De esta manera nace en su más amplia connotación, la oralidad y confrontación, para que las partes hagan valer sus pretensiones, siguiendo reglas de litigación específicas que dan vida al principio de contradicción y por ende, la igualdad de oportunidades.

 

Amén de observarse garantías tanto para el imputado, como para la víctima, en todas y cada una de las etapas del procedimiento penal, la etapa de investigación, la intermedia, de juicio y la de ejecución.

 

No estamos frente a un cambio de paradigma como anteriormente lo fue el sistema escritural que se sustenta su centro de gravedad en la investigación, de ahora en más el eje axial  es el juicio público, oral, contradictorio y en  paridad de condiciones.

 

Esto permitirá que el proceso penal se conciba como la contienda entre dos sujetos procesales –defensa y acusador– ubicadas en un mismo plano de igualdad, al final del cual, como resultado del debate oral y dinámico, el tercero imparcial que es el juez, tome una decisión.

 

En el  debate sustituye la metodología del uso del expediente por una metodología de audiencias orales donde el objetivo es resolver de la manera más justa y personal un conflicto en lugar de darle simplemente trámite al expediente.

 

El eje central es el cómo debe ser  la argumentación de las partes para sostener el caso, pues es un cambio radical del modo de impartir el servicio de justicia que implica una especialización para los que somos litigantes en este sistema, para ministerio público fiscal, peritos y jueces.

 

El órgano jurisdiccional  valorará libremente la prueba y basándose en las máximas de la experiencia, la lógica y la ciencia, determinará su fallo considerando quien probó sus proposiciones fácticas.
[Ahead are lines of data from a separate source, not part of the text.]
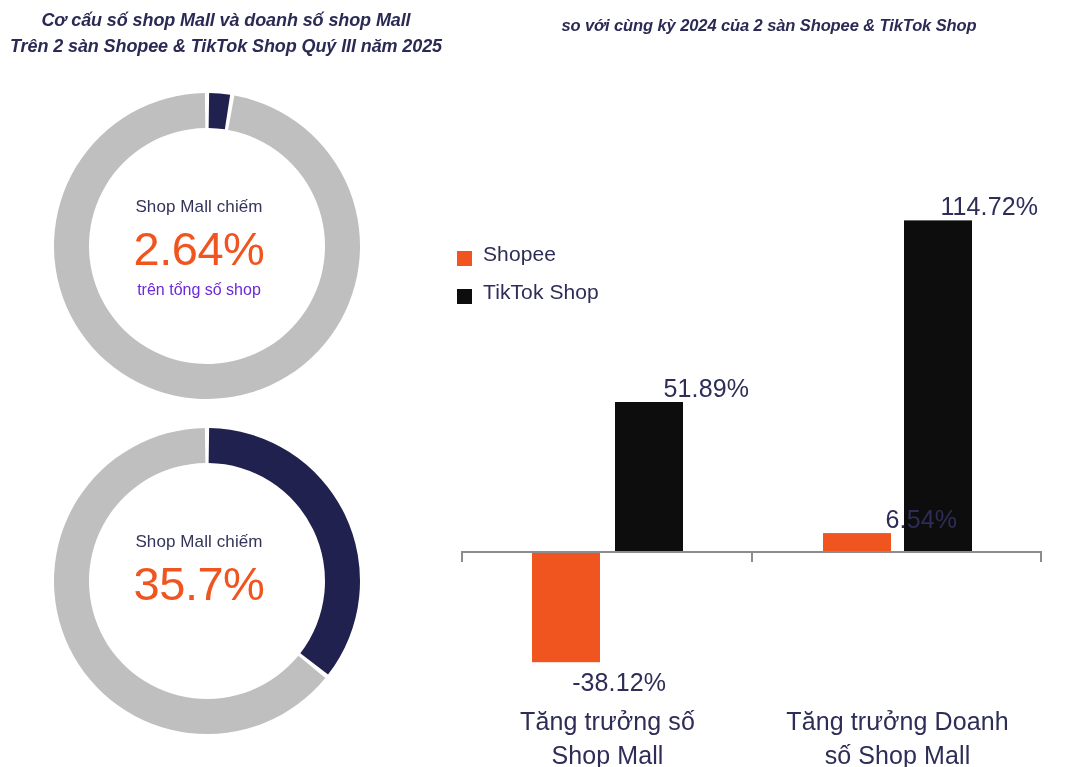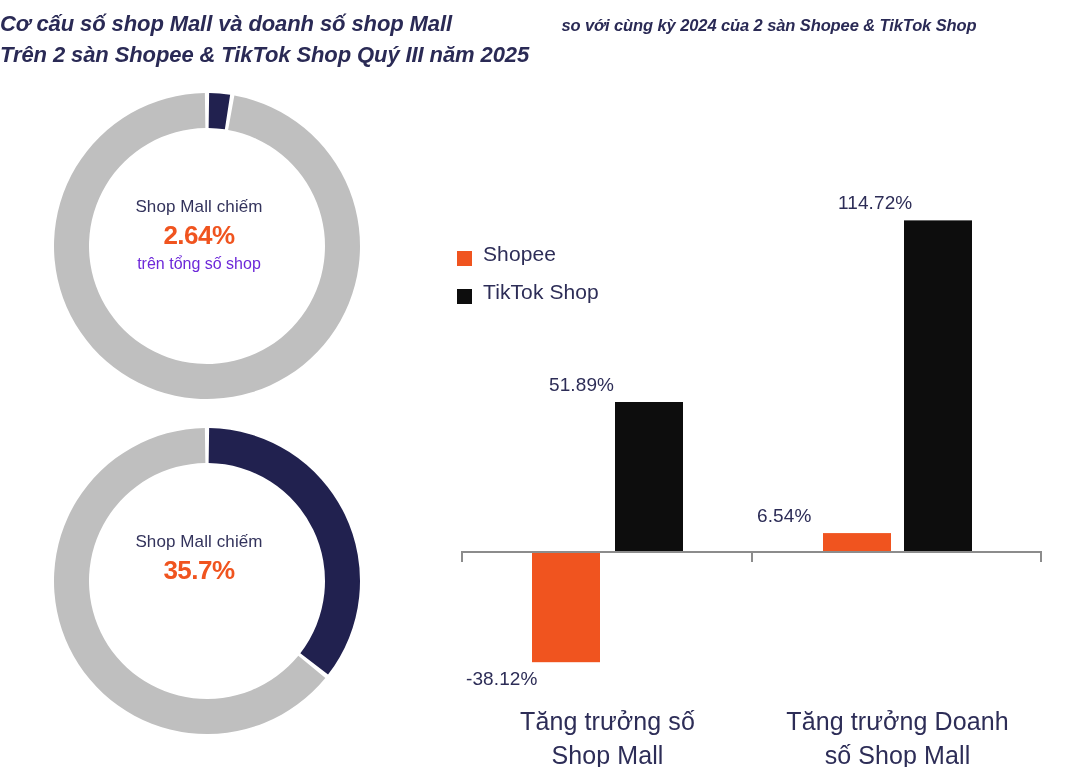"Cơ cấu số shop Mall" #title-left { font-size: 22px -> 18px }
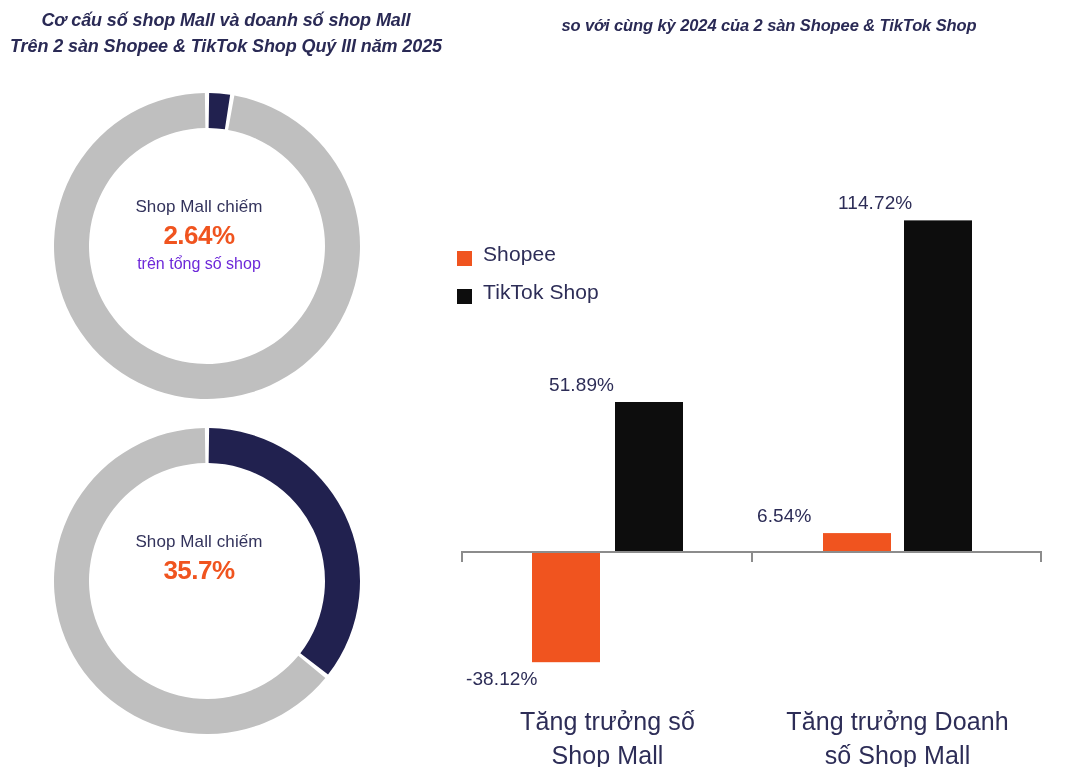"114.72%" .bar-value { font-size: 19px -> 25px; text-align: left -> right }
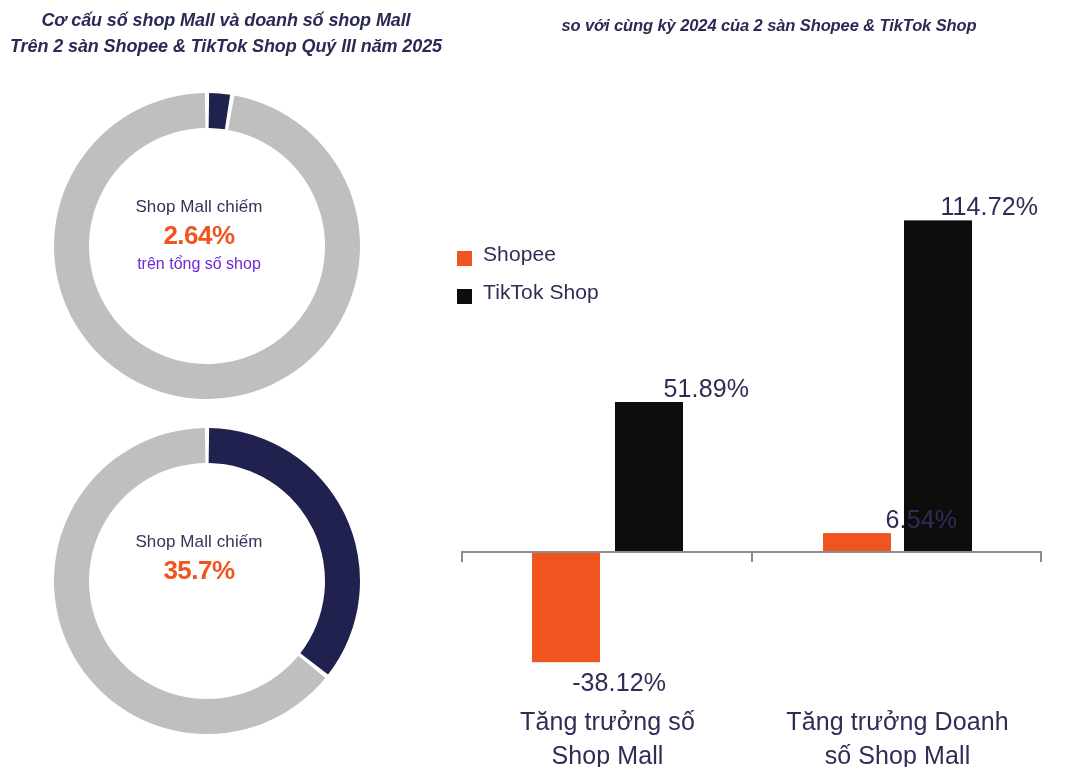"2.64%" .dc-big { font-size: 26px -> 47px; font-weight: bold -> normal }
De ello responden los principios de contradicción, igualdad procesal e imparcialidad del juez.

 

El juicio es contradictorio, oral y público, es decir se garantiza de esta manera la contradicción de la prueba que debe ser conocida por la parte contra quien se pretende utilizar la prueba; la oralidad que determina, según la doctrina, un control de calidad de los operadores de justicia; y, la publicidad es el modo natural y transparente de comunicar la decisiones jurisdiccionales.

 

La magnitud que el cambio del sistema procesal penal  implica estar a la altura de la circunstancia, no solo para los operadores sino para las instituciones y ciudadanía que demanda una nueva forma de percibir la relación entre punir y juzgar en concordancia  con verdadero Estado Democrático de Derecho que equilibre el respeto de los derechos y garantías de todos los ciudadanos y la represión del delito.

 

Este cambio  histórico  nos obliga a un esfuerzo, compromiso y preparación dignos para instaurar la vigencia, respeto y efectivización de las garantías al debido proceso  como eje rector sobre el que habrá de articularse el nuevo sistema, junto con el principio de celeridad y  eficiencia que demanda toda la población a  la administración de justicia.